Available widgets: pipeline_selector, load_package_viewer, schema_viewer.

Example marimo widget

View dataset tables and columns#

After loading data with dlt, you can access it via the dataset interface, including a native ibis connection.

In marimo, the Datasources panel provides a GUI to explore data tables and columns. When a cell contains a variable that's an ibis connection, it is automatically registered.

Accessing data with SQL#

Clicking on the Add table to notebook button will create a new SQL cell that you can use to query data. The output cell provides a rich and interactive results dataframe.

Accessing data with Python#

You can also retrieve Ibis tables (lazy expressions) using Python. The Datasources panel will show under Python the output schema of your Ibis query, and the cell output will display detailed query planning.

Use .execute(), .to_pandas(), .to_polars(), or .to_pyarrow() to execute the Ibis expression and retrieve data that can displayed in a rich and interactive dataframe.

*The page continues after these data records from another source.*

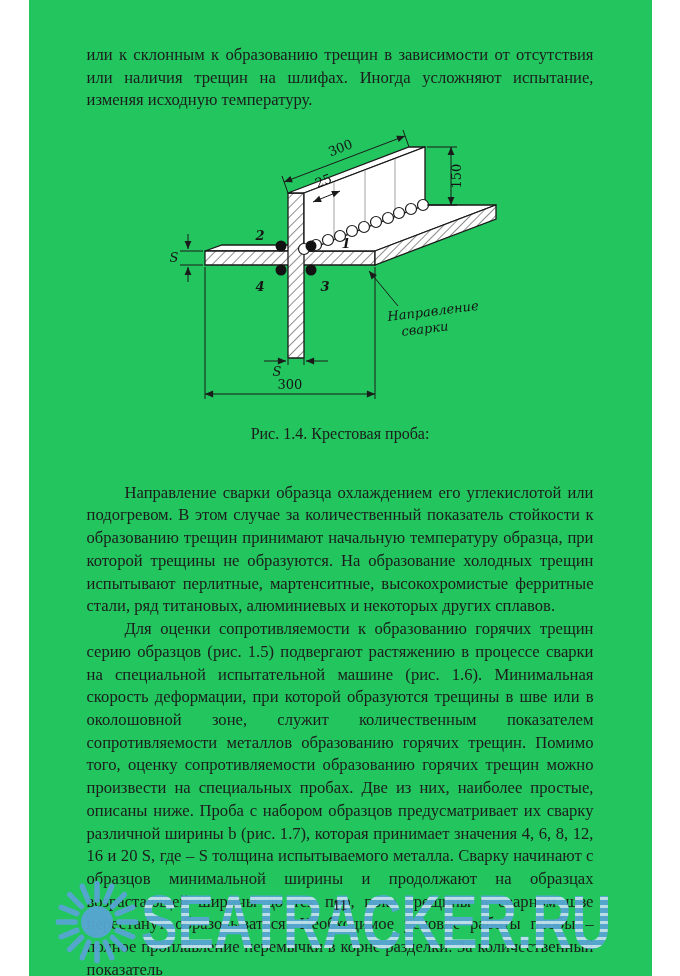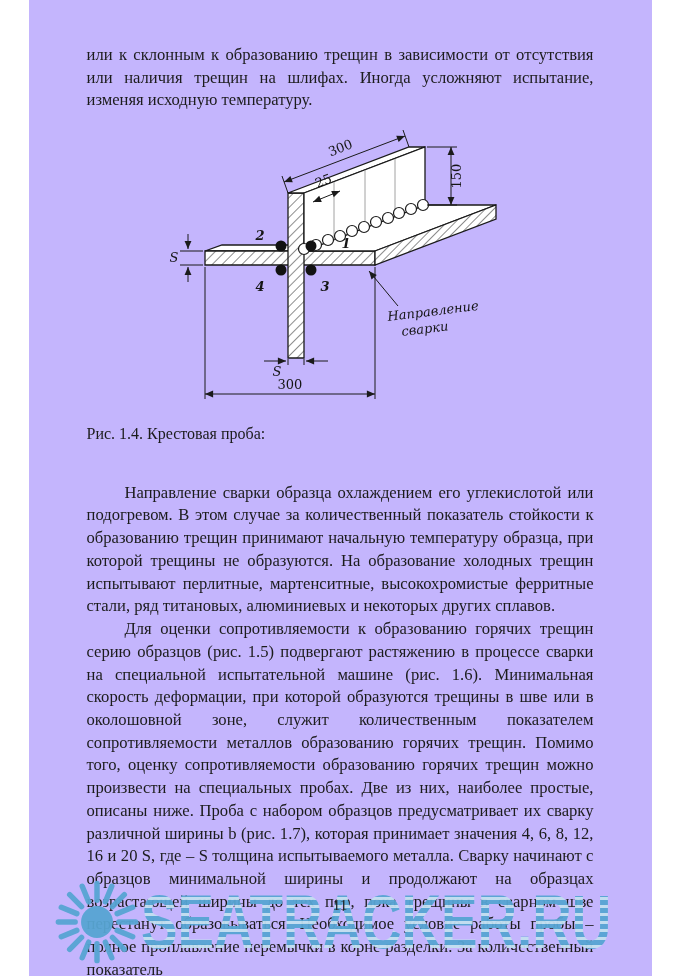--- a/index.html
+++ b/index.html
@@ -7,7 +7,7 @@
     position:relative;
     width:623px;height:976px;
     margin:0 auto;
-    background:#c4b5fd;
+    background:#22c55e;
     overflow:hidden;
     font-family:"Liberation Serif","DejaVu Serif",serif;
     color:#1c1c1c;

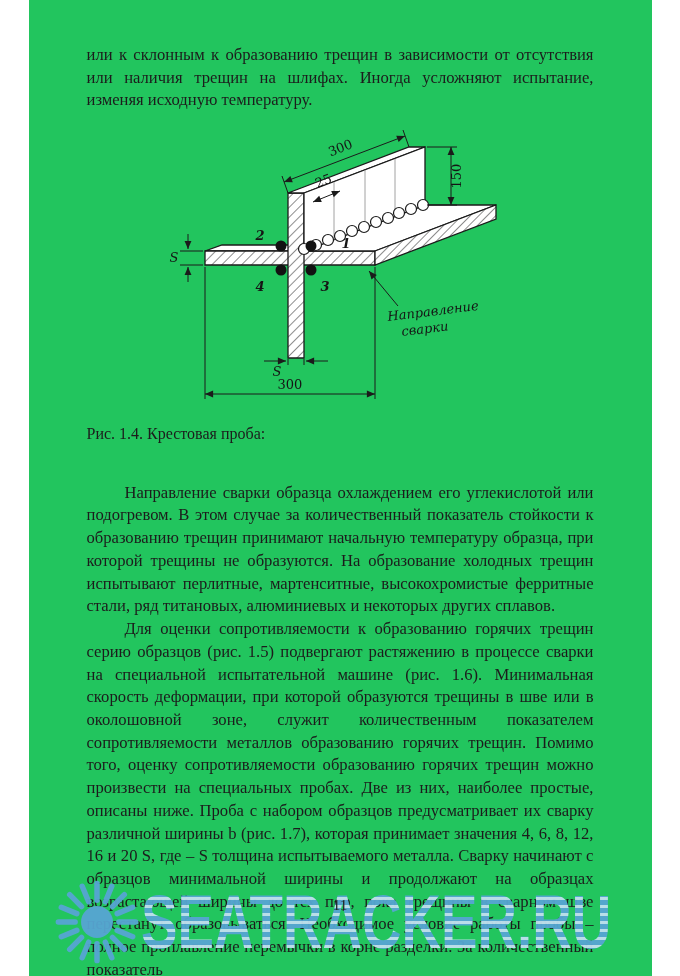--- a/index.html
+++ b/index.html
@@ -26,7 +26,7 @@
     margin-top:10px;
     font-size:16px;
     line-height:1.35;
-    text-align:left;
+    text-align:center;
   }
   svg.diagram{display:block;margin:0 auto;}
   svg.diagram line, svg.diagram polyline{stroke:#1b1b1b;stroke-width:1;fill:none;}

Create a dashboard and data apps#

marimo notebooks can be deployed as web applications with interactive UI and charts and the code hidden. Try adding marimo UI input elements, rich markdown, and charts (matplotlib, plotly, altair, etc.). Combined, dlt + marimo + ibis make it easy to build a simple dashboard on top of fresh data.

Further reading#

Important considerations#

  • Memory usage: Loading full tables into memory without iterating or limiting can consume significant memory, potentially leading to crashes if the dataset is large. Always consider using limits or chunked iteration.

  • Lazy evaluation: Dataset and Relation objects delay data retrieval until necessary. This design improves performance and resource utilization.

  • Custom SQL queries: When executing custom SQL queries, remember that additional methods like limit() or select() won't modify the query. Include all necessary clauses directly in your SQL statement.